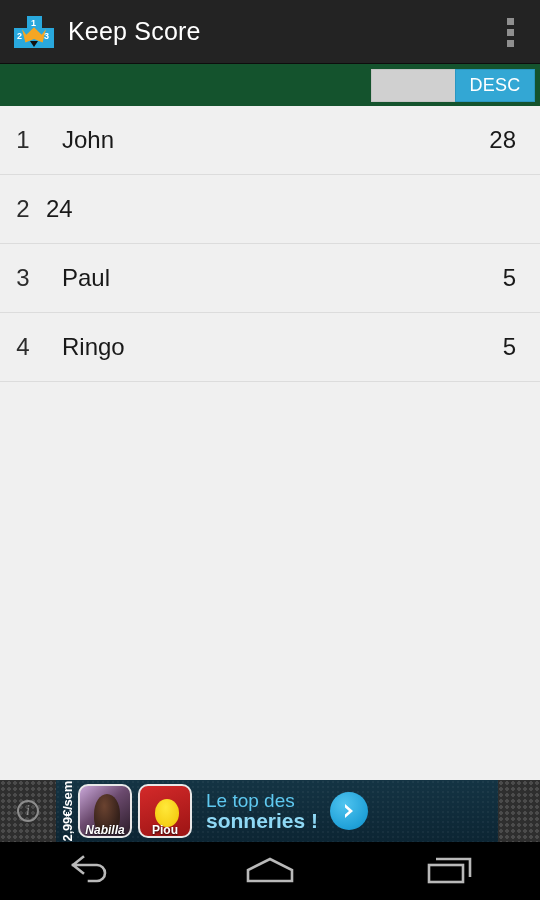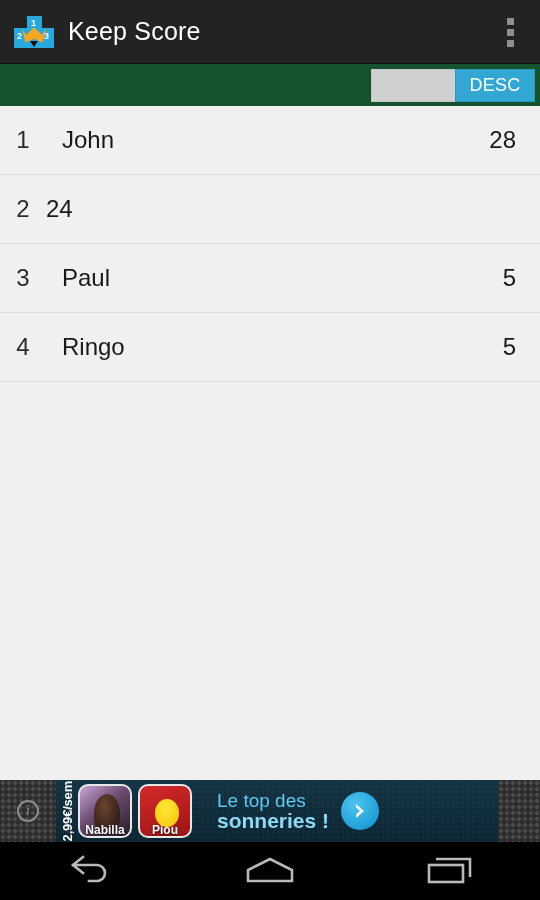--- a/index.html
+++ b/index.html
@@ -273,7 +273,7 @@
     background: radial-gradient(ellipse at 45% 30%, #ffe93a 0%, #f5cc12 75%);
   }
   .ad-text {
-    margin-left: 19px;
+    margin-left: 8px;
     color: #5fc9f0;
     line-height: 1.02;
     white-space: nowrap;

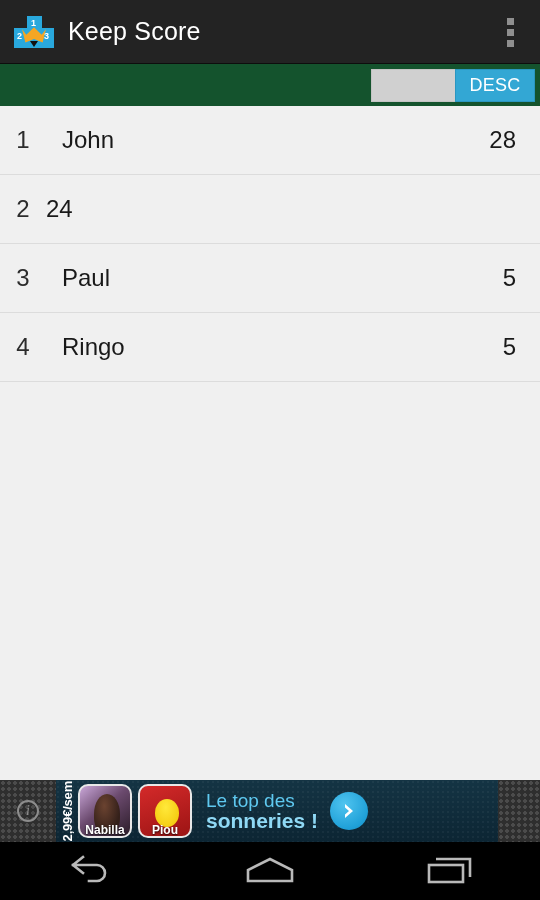--- a/index.html
+++ b/index.html
@@ -250,7 +250,7 @@
     text-shadow: 0 1px 2px rgba(0,0,0,0.9);
     z-index: 3;
   }
-  .t1 { background: linear-gradient(140deg,#c9a7d8 0%, #6b4a6e 45%, #2b1c28 100%); }
+  .t1 { background: linear-gradient(140deg,#c9a7d8 0%, #6b4a6e 45%, #2b1c28 100%); font-style: italic; }
   .t1::after {
     content:""; position:absolute; left:14px; top:8px; width:26px; height:40px;
     border-radius: 50% 50% 40% 40%;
_ _ _ _ _ _ _
Copy each line holding the word "gradient" from the listing above.

     background: radial-gradient(ellipse at 45% 30%, #ffe93a 0%, #f5cc12 75%);
-  .t1 { background: linear-gradient(140deg,#c9a7d8 0%, #6b4a6e 45%, #2b1c28 100%); }
+  .t1 { background: linear-gradient(140deg,#c9a7d8 0%, #6b4a6e 45%, #2b1c28 100%); font-style: italic; }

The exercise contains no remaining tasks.